== REQUIRED ACTION ==
Go through the records and extract every line with the word "solid".
Start of DATA FOR REVIEW
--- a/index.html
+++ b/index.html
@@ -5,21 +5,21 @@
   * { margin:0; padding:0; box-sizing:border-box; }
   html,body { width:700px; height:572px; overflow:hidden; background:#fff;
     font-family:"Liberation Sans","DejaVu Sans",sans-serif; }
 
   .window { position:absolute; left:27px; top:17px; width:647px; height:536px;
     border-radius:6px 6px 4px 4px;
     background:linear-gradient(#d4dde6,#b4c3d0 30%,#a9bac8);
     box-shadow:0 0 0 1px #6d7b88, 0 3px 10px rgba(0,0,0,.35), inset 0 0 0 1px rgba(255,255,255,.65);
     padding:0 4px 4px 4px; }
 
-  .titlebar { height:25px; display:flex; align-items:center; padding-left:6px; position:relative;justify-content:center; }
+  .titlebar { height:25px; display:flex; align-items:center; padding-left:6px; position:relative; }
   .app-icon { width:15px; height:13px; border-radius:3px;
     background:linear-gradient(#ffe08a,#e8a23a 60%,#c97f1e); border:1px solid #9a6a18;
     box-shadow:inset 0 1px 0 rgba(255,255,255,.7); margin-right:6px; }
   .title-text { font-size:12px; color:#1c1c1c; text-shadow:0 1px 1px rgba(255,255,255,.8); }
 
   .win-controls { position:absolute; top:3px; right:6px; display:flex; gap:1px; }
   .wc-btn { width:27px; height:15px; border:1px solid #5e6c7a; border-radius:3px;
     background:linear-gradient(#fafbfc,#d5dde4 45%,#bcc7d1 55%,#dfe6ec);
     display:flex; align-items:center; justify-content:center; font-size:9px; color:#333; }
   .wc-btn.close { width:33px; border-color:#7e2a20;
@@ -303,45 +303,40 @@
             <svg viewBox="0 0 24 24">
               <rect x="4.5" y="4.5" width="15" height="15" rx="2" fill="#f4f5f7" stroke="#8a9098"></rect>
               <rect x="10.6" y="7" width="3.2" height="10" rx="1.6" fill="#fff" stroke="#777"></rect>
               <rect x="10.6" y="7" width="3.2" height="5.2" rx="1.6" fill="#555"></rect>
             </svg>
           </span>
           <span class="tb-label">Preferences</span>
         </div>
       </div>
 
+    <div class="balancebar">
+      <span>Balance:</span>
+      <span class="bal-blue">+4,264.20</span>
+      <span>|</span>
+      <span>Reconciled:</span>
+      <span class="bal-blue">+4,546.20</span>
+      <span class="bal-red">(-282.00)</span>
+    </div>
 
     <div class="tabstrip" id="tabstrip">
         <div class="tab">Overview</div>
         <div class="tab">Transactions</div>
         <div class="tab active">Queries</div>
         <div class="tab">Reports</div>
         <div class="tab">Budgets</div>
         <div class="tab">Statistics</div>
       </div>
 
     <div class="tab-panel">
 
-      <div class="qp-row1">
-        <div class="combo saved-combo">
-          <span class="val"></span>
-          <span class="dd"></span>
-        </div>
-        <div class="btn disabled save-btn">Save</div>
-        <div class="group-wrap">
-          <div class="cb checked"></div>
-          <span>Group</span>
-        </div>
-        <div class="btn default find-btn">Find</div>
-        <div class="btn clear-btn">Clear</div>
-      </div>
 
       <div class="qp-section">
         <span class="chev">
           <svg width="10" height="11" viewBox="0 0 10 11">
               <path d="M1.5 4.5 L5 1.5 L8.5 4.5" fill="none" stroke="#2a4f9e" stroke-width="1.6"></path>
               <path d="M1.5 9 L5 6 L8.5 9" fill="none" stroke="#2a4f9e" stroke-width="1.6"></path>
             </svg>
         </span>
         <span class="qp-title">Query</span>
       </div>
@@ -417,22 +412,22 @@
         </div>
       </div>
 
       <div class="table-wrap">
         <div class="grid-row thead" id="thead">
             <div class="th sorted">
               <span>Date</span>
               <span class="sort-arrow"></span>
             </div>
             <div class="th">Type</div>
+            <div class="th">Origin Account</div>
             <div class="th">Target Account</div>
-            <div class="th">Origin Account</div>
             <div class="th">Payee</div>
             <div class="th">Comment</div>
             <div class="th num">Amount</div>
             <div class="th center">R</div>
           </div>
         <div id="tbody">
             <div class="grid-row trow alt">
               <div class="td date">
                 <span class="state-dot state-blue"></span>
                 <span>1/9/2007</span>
End of DATA FOR REVIEW
Start of DATA FOR REVIEW
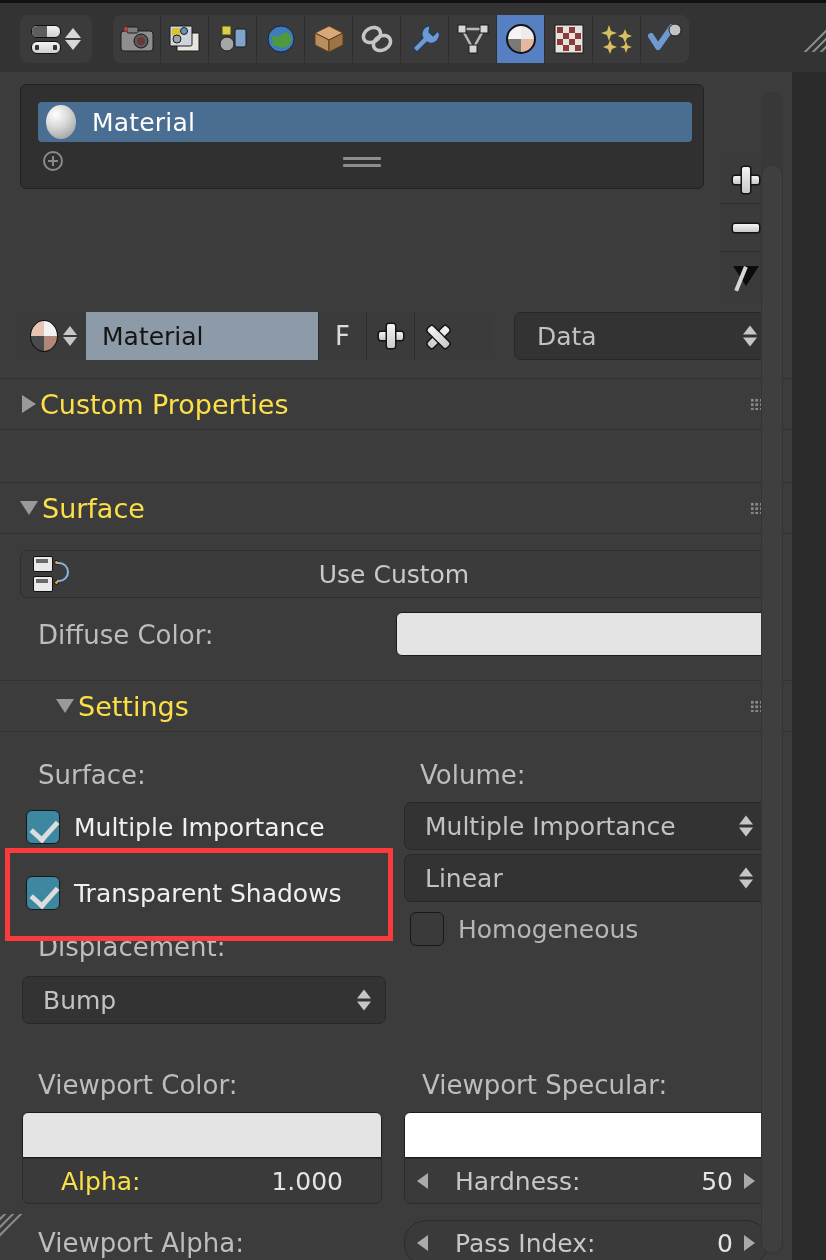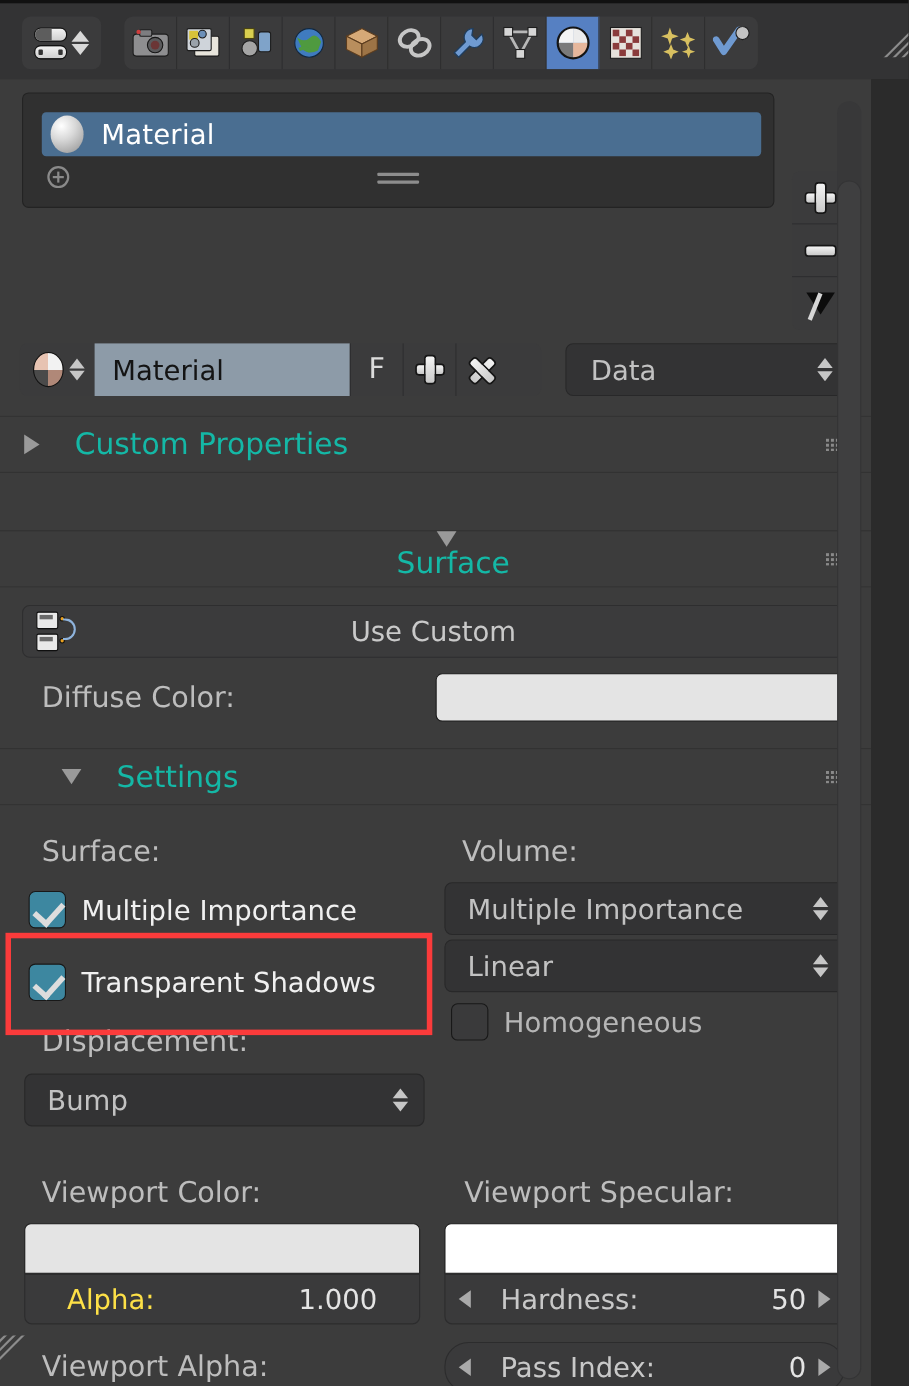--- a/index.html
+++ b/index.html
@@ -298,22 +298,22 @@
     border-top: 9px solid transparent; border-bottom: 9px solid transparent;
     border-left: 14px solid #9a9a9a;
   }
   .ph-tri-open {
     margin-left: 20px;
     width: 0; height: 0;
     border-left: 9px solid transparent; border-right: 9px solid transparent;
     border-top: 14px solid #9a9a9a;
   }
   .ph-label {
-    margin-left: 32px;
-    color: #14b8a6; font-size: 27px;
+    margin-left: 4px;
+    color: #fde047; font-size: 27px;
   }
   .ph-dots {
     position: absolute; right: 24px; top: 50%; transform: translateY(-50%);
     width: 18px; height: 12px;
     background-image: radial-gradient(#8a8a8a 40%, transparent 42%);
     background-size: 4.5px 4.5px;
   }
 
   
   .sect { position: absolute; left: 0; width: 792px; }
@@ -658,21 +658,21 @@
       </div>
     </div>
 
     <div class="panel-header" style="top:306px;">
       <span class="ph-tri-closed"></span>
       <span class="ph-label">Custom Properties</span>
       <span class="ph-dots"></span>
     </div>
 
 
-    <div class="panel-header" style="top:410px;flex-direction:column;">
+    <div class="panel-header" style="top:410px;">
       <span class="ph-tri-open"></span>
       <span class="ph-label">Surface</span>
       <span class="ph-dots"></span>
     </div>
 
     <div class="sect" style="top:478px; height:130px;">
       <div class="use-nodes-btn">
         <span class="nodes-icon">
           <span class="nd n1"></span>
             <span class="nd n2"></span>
End of DATA FOR REVIEW
== REPLY ==
     background:linear-gradient(#ffe08a,#e8a23a 60%,#c97f1e); border:1px solid #9a6a18;
   .wc-btn { width:27px; height:15px; border:1px solid #5e6c7a; border-radius:3px;
     border-top: 9px solid transparent; border-bottom: 9px solid transparent;
     border-left: 14px solid #9a9a9a;
     border-left: 9px solid transparent; border-right: 9px solid transparent;
     border-top: 14px solid #9a9a9a;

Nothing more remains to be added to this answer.